Però la home page in questi ultimi 9 anni ha avuto diverse fasi; quella azzurrina, quella giallina e quella nera. Poi questa meno cinerea. Credo di avere conservato la home page di una volta. Era una marmellata di colori e forme. Si, forse un po’ è migliorata.
Genova è mal messa, di genovesi ne sono rimasti pochi, sempre meno, e quei pochi rimasti sono tutti nei posti di potere. Vorrei vedere amministrare la città (provincia, regione) da non genovesi. Voi pensate andrebbe meglio? Forse sì, forse no, ma peggio di così…..

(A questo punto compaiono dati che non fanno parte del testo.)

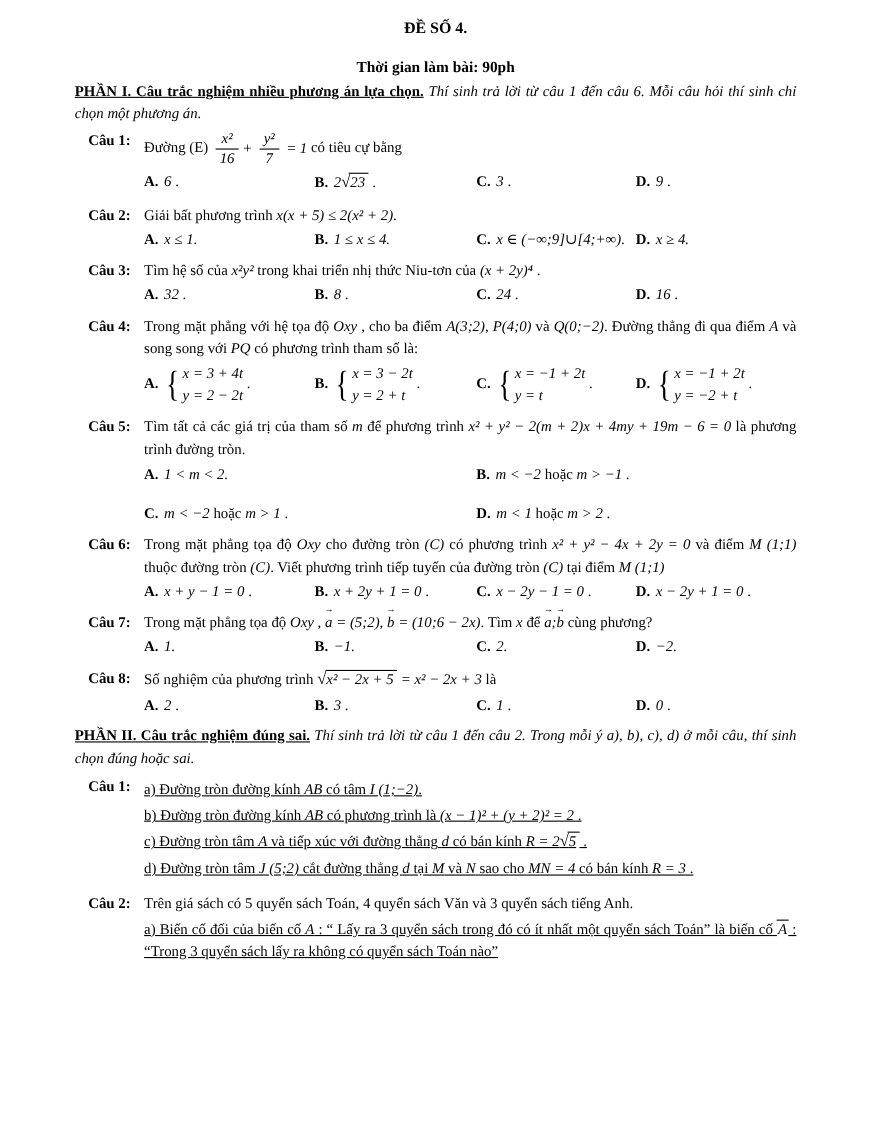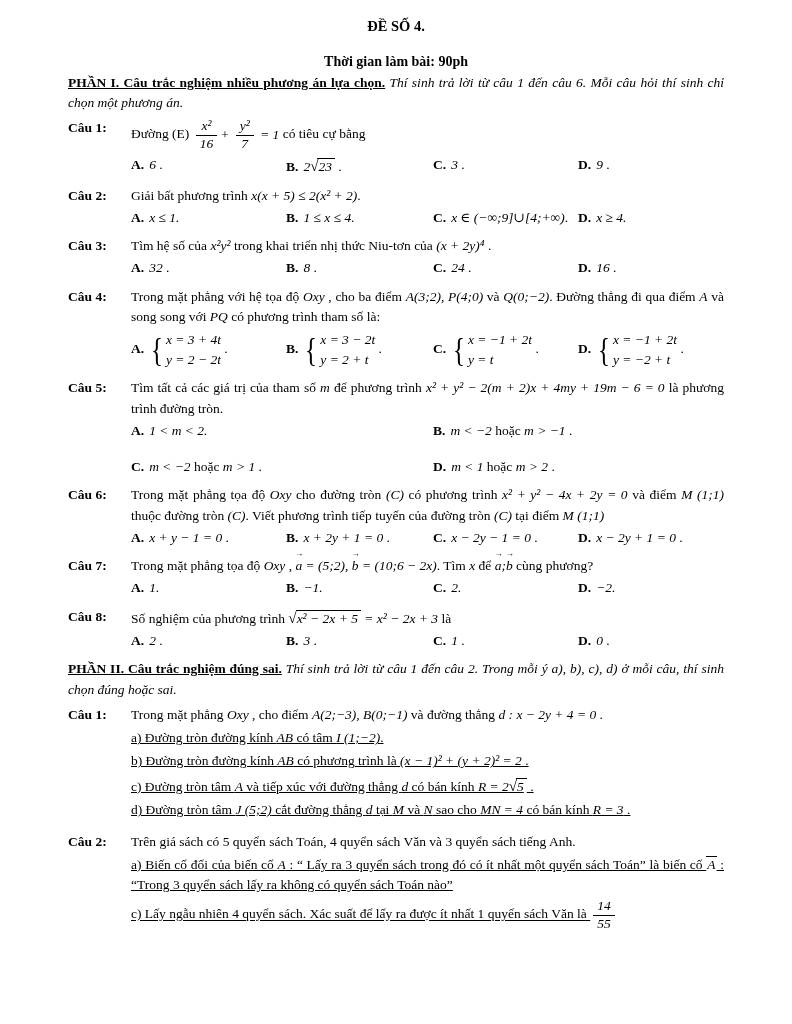"Câu 1:" .q-label { text-align: none -> center }
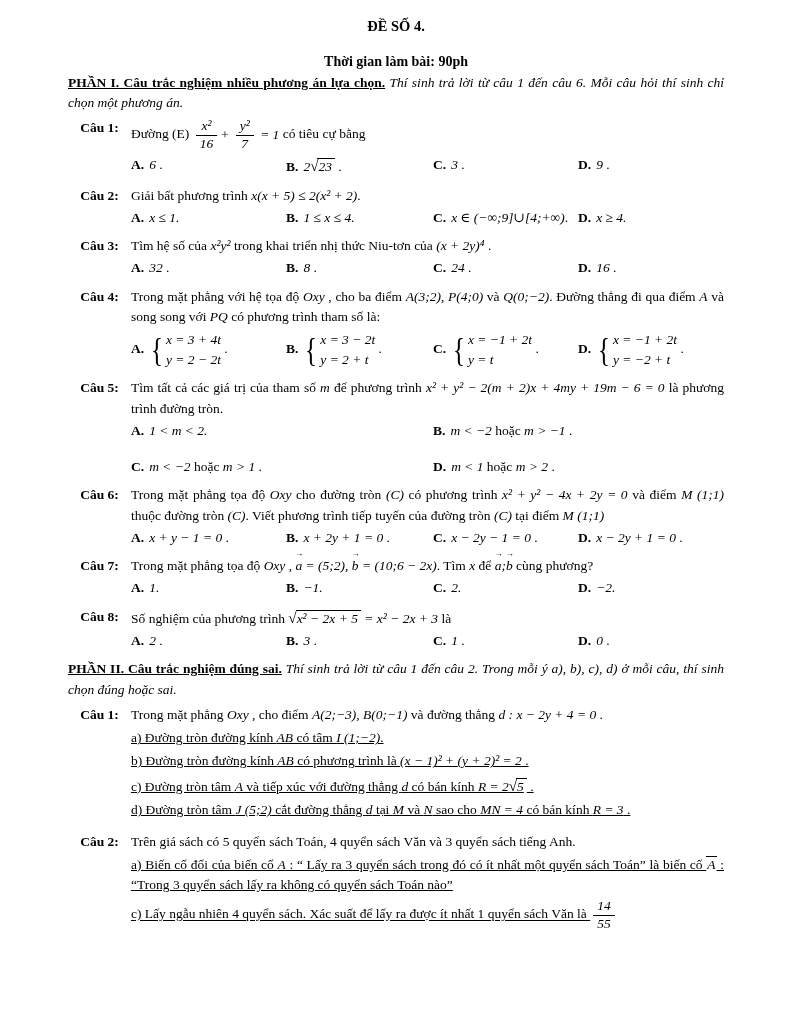"Trong mặt phẳng Oxy ," div.q-body { html: <div><span>Trong mặt phẳng </span><span>Oxy</span><span> , cho điểm </span><span>A(2;−3), B(0;−1)</span><span> và đường thẳng </span><span>d : x − 2y + 4 = 0</span><span> .</span></div> -> none }
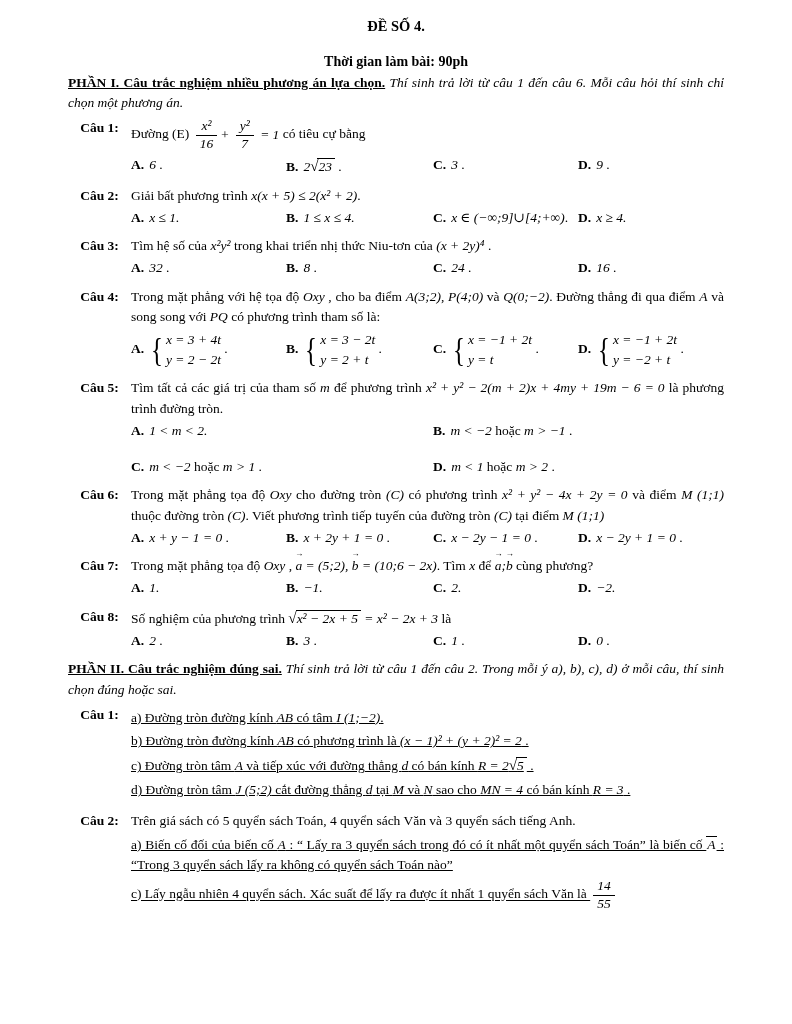"c) Lấy ngẫu nhiên 4" div.subitem { html: <div><span>c) Lấy ngẫu nhiên 4 quyển sách. Xác suất để lấy ra được ít nhất 1 quyển sách Văn là </span><span><span><span>14</span><span>55</span></span></span></div> -> none }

Comunque i genovesi popolo (fra i quali io) mugugnano, i genovesi governanti lasciano mugugnare e si fanno gli affari loro in combriccola (in questo sono alleati trasversalmente rispetto gli schieramenti politici). Le votazioni: ogni candidato propone il proprio programma, in base al quale poi uno verrà eletto; se dopo pochi mesi, un anno al massimo, quel programma viene completamente disatteso, che potere hanno gli elettori di pentirsi di aver votato un venditore di fumo e mandarlo via?: nessuno, tocca tenerlo fino a fine mandato (e questo anche a livello di governo nazionale). Siamo infilati in un “cul de sac” da cui è difficile uscirne solo votando e rivotando, perchè l’apparato politico si è blindato con un sistema per cui sono sempre i soliti a muovere le leve. Nel 1960 a Genova ci fu un bel casino di piazza per cui cadde un governo: ed ora che ci sarebbe bisogno di un casino analogo che si fa? Si mugugna e basta, si fanno analisi politico-economico-sociologiche della situazione e tutto resta com’è, perchè DEVE restare com’è. Forse un altro 1960 verrà da chi fra pochi anni sarà senza lavoro, o senza pensione, o senza cassa integrazione, o senza chissà quale ammortizzatore sociale. Chi vivrà (e ci sarà) vedrà.